Des évangiles ésotériques

Les évangiles n'échappent pas à l'ésotérisme largement répandu à l'époque de leur rédaction. Le nombre 12 y est très fréquent (ce qui renvoie à des préoccupations plus astrologiques que chrétiennes mais la différence est-elle si grande?):

  • 12 tribus dans Israël (Luc 22, 30)
  • lors de la multiplication des pains et des poissons les restes furent rangés dans 12 corbeilles (Matthieu 14, 20, Marc 6, 43, Luc 9, 17, Jean 6, 13)
  • 12 disciples
  • guérison d'une femme atteinte d'hémorragie depuis 12 ans (Marc 5, 25)
  • guérison d'une fillette âgée de 12 ans (Marc 5, 42)
  • évocation du déplacement de JC à Jérusalem lorsqu'il était âgé de 12 ans
  • désignation de 72 disciples (6 fois 12) pour un travail de propagande (Luc 10, 1)

  • Les descriptions de la fin du monde sont elles aussi des monuments d'ésotérisme.

    Les miracles et autres absurdités

    Les prouesses paranormales de JC révèlent une polyvalence remarquable: virginité de Marie, guérisons (d'aveugles, de boiteux, de lépreux, de sourds...), résurrections, marche sur l'eau, figuier desséché, changement de l'eau en vin, multiplication des pains et des poissons. Inutile de s'attarder trop longtemps sur ces légendes, leur absurdité suffit à les ridiculiser.

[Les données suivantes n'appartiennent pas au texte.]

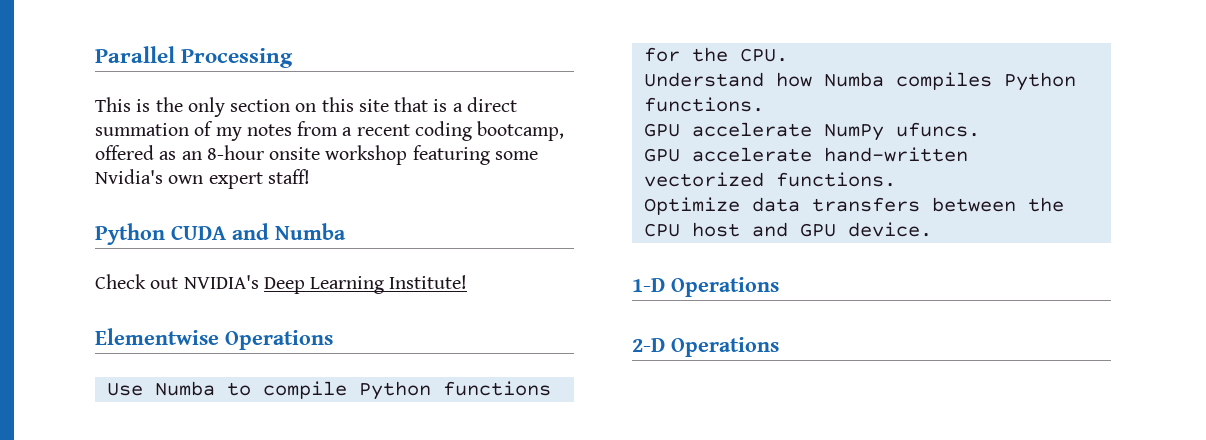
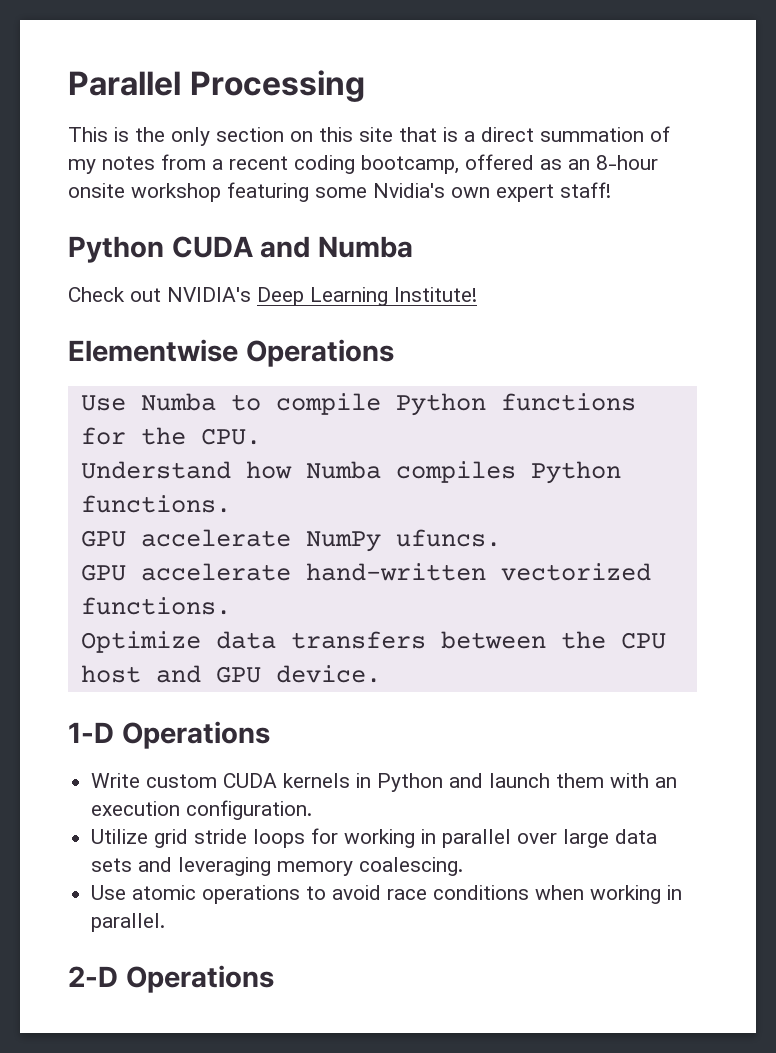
(779, 287) none -> [91,773,678,792] [91,800,313,820] [91,828,658,848] [91,857,464,876] [91,885,683,904] [91,913,166,932] // Write custom CUDA kernels in Python and launch them with an execution configuration. // Utilize grid stride loops for working in parallel over large data sets and leveraging memory coalescing. // Use atomic operations to avoid race conditions when working in parallel.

    La crucifixion du héros donna lieu, selon Matthieu, à un scénario catastrophe: Jérusalem fut plongée dans les ténèbres, les tombeaux s'ouvrirent, les morts ressuscitèrent et se mirent en marche. Comment expliquer qu'un tel évènement ne soit mentionné par aucun historien? Faut-il voir là une simple parabole annonçant la fin du monde? C'est douteux car les passages où JC s'exprime par parabole sont clairement identifiés comme tels. Cette scène est donc à ranger dans la rubrique des miracles autrefois considérés comme des évènements bien réels que les théologiens actuels s'efforcent de regarder de façon symbolique. Echappatoire facile qui fait oublier que ces faits illogiques tiennent une très grande part de responsabilité dans l'adhésion à la foi chrétienne. Les reléguer au rang de métaphores, allégories ou symboles signe un réel recul de l'Eglise dans son interprétation des textes.